• Exercise instructions
Word for word, return the entries listed below.

*** Exercise data ***

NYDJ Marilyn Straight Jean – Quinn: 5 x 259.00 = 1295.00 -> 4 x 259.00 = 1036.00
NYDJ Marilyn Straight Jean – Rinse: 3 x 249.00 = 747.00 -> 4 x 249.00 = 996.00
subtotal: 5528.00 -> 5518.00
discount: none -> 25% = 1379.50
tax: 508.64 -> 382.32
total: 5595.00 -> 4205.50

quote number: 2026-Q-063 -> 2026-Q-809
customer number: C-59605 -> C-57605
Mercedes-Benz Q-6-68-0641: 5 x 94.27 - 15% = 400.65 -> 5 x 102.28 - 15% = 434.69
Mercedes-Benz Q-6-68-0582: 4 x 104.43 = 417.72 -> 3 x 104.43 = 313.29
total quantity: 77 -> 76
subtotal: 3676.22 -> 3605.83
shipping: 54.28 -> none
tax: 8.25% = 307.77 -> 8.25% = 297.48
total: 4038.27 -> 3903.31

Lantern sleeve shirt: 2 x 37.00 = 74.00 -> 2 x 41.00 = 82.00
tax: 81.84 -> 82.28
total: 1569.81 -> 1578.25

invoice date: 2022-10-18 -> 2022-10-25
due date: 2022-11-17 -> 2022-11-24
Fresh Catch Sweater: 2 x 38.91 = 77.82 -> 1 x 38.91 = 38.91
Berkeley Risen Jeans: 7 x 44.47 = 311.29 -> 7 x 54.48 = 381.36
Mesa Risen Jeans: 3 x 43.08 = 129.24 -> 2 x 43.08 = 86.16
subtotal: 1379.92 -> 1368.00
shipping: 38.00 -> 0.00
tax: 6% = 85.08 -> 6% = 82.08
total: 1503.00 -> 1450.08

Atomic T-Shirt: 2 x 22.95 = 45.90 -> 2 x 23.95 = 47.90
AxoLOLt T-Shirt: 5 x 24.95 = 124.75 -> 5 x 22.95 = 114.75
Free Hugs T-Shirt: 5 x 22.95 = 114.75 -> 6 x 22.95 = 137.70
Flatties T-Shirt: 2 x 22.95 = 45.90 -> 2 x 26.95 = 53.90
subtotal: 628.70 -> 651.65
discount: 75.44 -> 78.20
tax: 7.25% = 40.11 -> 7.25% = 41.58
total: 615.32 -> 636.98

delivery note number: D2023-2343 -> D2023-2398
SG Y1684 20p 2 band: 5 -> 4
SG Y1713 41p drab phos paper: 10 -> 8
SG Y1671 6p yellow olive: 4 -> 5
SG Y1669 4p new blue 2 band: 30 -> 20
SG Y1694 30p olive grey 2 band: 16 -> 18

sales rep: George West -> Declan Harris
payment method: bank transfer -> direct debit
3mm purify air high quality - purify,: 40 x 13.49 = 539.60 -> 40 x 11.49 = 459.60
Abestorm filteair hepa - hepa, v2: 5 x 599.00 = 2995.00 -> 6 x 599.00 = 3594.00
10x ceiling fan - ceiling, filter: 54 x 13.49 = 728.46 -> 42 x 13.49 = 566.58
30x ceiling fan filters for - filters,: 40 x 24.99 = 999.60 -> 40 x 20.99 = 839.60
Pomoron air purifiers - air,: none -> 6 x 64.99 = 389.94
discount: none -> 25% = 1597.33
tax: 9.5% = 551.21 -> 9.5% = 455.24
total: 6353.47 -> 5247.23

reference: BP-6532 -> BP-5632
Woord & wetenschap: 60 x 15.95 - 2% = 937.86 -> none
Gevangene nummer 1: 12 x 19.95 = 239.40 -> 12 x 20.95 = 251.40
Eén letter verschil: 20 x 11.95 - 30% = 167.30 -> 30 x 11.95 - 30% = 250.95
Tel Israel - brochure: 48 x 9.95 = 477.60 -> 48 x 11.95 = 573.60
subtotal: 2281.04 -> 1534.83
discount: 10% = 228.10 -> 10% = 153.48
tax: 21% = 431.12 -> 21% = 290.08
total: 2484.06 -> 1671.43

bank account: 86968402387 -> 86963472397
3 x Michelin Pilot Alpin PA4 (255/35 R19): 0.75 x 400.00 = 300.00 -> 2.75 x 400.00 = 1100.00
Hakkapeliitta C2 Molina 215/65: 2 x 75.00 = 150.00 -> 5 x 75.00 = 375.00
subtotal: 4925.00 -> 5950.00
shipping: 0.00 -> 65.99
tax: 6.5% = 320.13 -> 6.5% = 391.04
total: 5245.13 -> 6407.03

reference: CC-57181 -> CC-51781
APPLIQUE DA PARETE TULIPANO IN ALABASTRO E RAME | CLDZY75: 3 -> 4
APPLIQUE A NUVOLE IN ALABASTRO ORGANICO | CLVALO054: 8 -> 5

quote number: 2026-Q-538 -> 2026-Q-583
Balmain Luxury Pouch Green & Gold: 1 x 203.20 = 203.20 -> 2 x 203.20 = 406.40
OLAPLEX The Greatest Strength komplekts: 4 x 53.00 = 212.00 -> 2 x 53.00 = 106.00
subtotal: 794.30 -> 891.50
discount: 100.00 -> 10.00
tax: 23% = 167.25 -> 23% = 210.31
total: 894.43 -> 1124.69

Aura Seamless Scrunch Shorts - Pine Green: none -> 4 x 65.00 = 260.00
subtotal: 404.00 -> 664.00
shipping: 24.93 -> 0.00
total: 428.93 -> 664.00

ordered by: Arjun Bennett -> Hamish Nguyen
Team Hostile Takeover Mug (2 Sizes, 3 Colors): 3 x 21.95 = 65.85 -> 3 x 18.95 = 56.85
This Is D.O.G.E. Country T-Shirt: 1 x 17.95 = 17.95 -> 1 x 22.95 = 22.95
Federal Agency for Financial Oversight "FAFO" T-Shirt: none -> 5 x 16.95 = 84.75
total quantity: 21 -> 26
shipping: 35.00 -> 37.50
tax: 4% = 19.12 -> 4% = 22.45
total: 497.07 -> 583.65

*** End of Exercise data ***

• Solution to this exercise
NYDJ Marilyn Straight Jean – Quinn: 5 x 259.00 = 1295.00 -> 4 x 259.00 = 1036.00
NYDJ Marilyn Straight Jean – Rinse: 3 x 249.00 = 747.00 -> 4 x 249.00 = 996.00
subtotal: 5528.00 -> 5518.00
discount: none -> 25% = 1379.50
tax: 508.64 -> 382.32
total: 5595.00 -> 4205.50

quote number: 2026-Q-063 -> 2026-Q-809
customer number: C-59605 -> C-57605
Mercedes-Benz Q-6-68-0641: 5 x 94.27 - 15% = 400.65 -> 5 x 102.28 - 15% = 434.69
Mercedes-Benz Q-6-68-0582: 4 x 104.43 = 417.72 -> 3 x 104.43 = 313.29
total quantity: 77 -> 76
subtotal: 3676.22 -> 3605.83
shipping: 54.28 -> none
tax: 8.25% = 307.77 -> 8.25% = 297.48
total: 4038.27 -> 3903.31

Lantern sleeve shirt: 2 x 37.00 = 74.00 -> 2 x 41.00 = 82.00
tax: 81.84 -> 82.28
total: 1569.81 -> 1578.25

invoice date: 2022-10-18 -> 2022-10-25
due date: 2022-11-17 -> 2022-11-24
Fresh Catch Sweater: 2 x 38.91 = 77.82 -> 1 x 38.91 = 38.91
Berkeley Risen Jeans: 7 x 44.47 = 311.29 -> 7 x 54.48 = 381.36
Mesa Risen Jeans: 3 x 43.08 = 129.24 -> 2 x 43.08 = 86.16
subtotal: 1379.92 -> 1368.00
shipping: 38.00 -> 0.00
tax: 6% = 85.08 -> 6% = 82.08
total: 1503.00 -> 1450.08

Atomic T-Shirt: 2 x 22.95 = 45.90 -> 2 x 23.95 = 47.90
AxoLOLt T-Shirt: 5 x 24.95 = 124.75 -> 5 x 22.95 = 114.75
Free Hugs T-Shirt: 5 x 22.95 = 114.75 -> 6 x 22.95 = 137.70
Flatties T-Shirt: 2 x 22.95 = 45.90 -> 2 x 26.95 = 53.90
subtotal: 628.70 -> 651.65
discount: 75.44 -> 78.20
tax: 7.25% = 40.11 -> 7.25% = 41.58
total: 615.32 -> 636.98

delivery note number: D2023-2343 -> D2023-2398
SG Y1684 20p 2 band: 5 -> 4
SG Y1713 41p drab phos paper: 10 -> 8
SG Y1671 6p yellow olive: 4 -> 5
SG Y1669 4p new blue 2 band: 30 -> 20
SG Y1694 30p olive grey 2 band: 16 -> 18

sales rep: George West -> Declan Harris
payment method: bank transfer -> direct debit
3mm purify air high quality - purify,: 40 x 13.49 = 539.60 -> 40 x 11.49 = 459.60
Abestorm filteair hepa - hepa, v2: 5 x 599.00 = 2995.00 -> 6 x 599.00 = 3594.00
10x ceiling fan - ceiling, filter: 54 x 13.49 = 728.46 -> 42 x 13.49 = 566.58
30x ceiling fan filters for - filters,: 40 x 24.99 = 999.60 -> 40 x 20.99 = 839.60
Pomoron air purifiers - air,: none -> 6 x 64.99 = 389.94
discount: none -> 25% = 1597.33
tax: 9.5% = 551.21 -> 9.5% = 455.24
total: 6353.47 -> 5247.23

reference: BP-6532 -> BP-5632
Woord & wetenschap: 60 x 15.95 - 2% = 937.86 -> none
Gevangene nummer 1: 12 x 19.95 = 239.40 -> 12 x 20.95 = 251.40
Eén letter verschil: 20 x 11.95 - 30% = 167.30 -> 30 x 11.95 - 30% = 250.95
Tel Israel - brochure: 48 x 9.95 = 477.60 -> 48 x 11.95 = 573.60
subtotal: 2281.04 -> 1534.83
discount: 10% = 228.10 -> 10% = 153.48
tax: 21% = 431.12 -> 21% = 290.08
total: 2484.06 -> 1671.43

bank account: 86968402387 -> 86963472397
3 x Michelin Pilot Alpin PA4 (255/35 R19): 0.75 x 400.00 = 300.00 -> 2.75 x 400.00 = 1100.00
Hakkapeliitta C2 Molina 215/65: 2 x 75.00 = 150.00 -> 5 x 75.00 = 375.00
subtotal: 4925.00 -> 5950.00
shipping: 0.00 -> 65.99
tax: 6.5% = 320.13 -> 6.5% = 391.04
total: 5245.13 -> 6407.03

reference: CC-57181 -> CC-51781
APPLIQUE DA PARETE TULIPANO IN ALABASTRO E RAME | CLDZY75: 3 -> 4
APPLIQUE A NUVOLE IN ALABASTRO ORGANICO | CLVALO054: 8 -> 5

quote number: 2026-Q-538 -> 2026-Q-583
Balmain Luxury Pouch Green & Gold: 1 x 203.20 = 203.20 -> 2 x 203.20 = 406.40
OLAPLEX The Greatest Strength komplekts: 4 x 53.00 = 212.00 -> 2 x 53.00 = 106.00
subtotal: 794.30 -> 891.50
discount: 100.00 -> 10.00
tax: 23% = 167.25 -> 23% = 210.31
total: 894.43 -> 1124.69

Aura Seamless Scrunch Shorts - Pine Green: none -> 4 x 65.00 = 260.00
subtotal: 404.00 -> 664.00
shipping: 24.93 -> 0.00
total: 428.93 -> 664.00

ordered by: Arjun Bennett -> Hamish Nguyen
Team Hostile Takeover Mug (2 Sizes, 3 Colors): 3 x 21.95 = 65.85 -> 3 x 18.95 = 56.85
This Is D.O.G.E. Country T-Shirt: 1 x 17.95 = 17.95 -> 1 x 22.95 = 22.95
Federal Agency for Financial Oversight "FAFO" T-Shirt: none -> 5 x 16.95 = 84.75
total quantity: 21 -> 26
shipping: 35.00 -> 37.50
tax: 4% = 19.12 -> 4% = 22.45
total: 497.07 -> 583.65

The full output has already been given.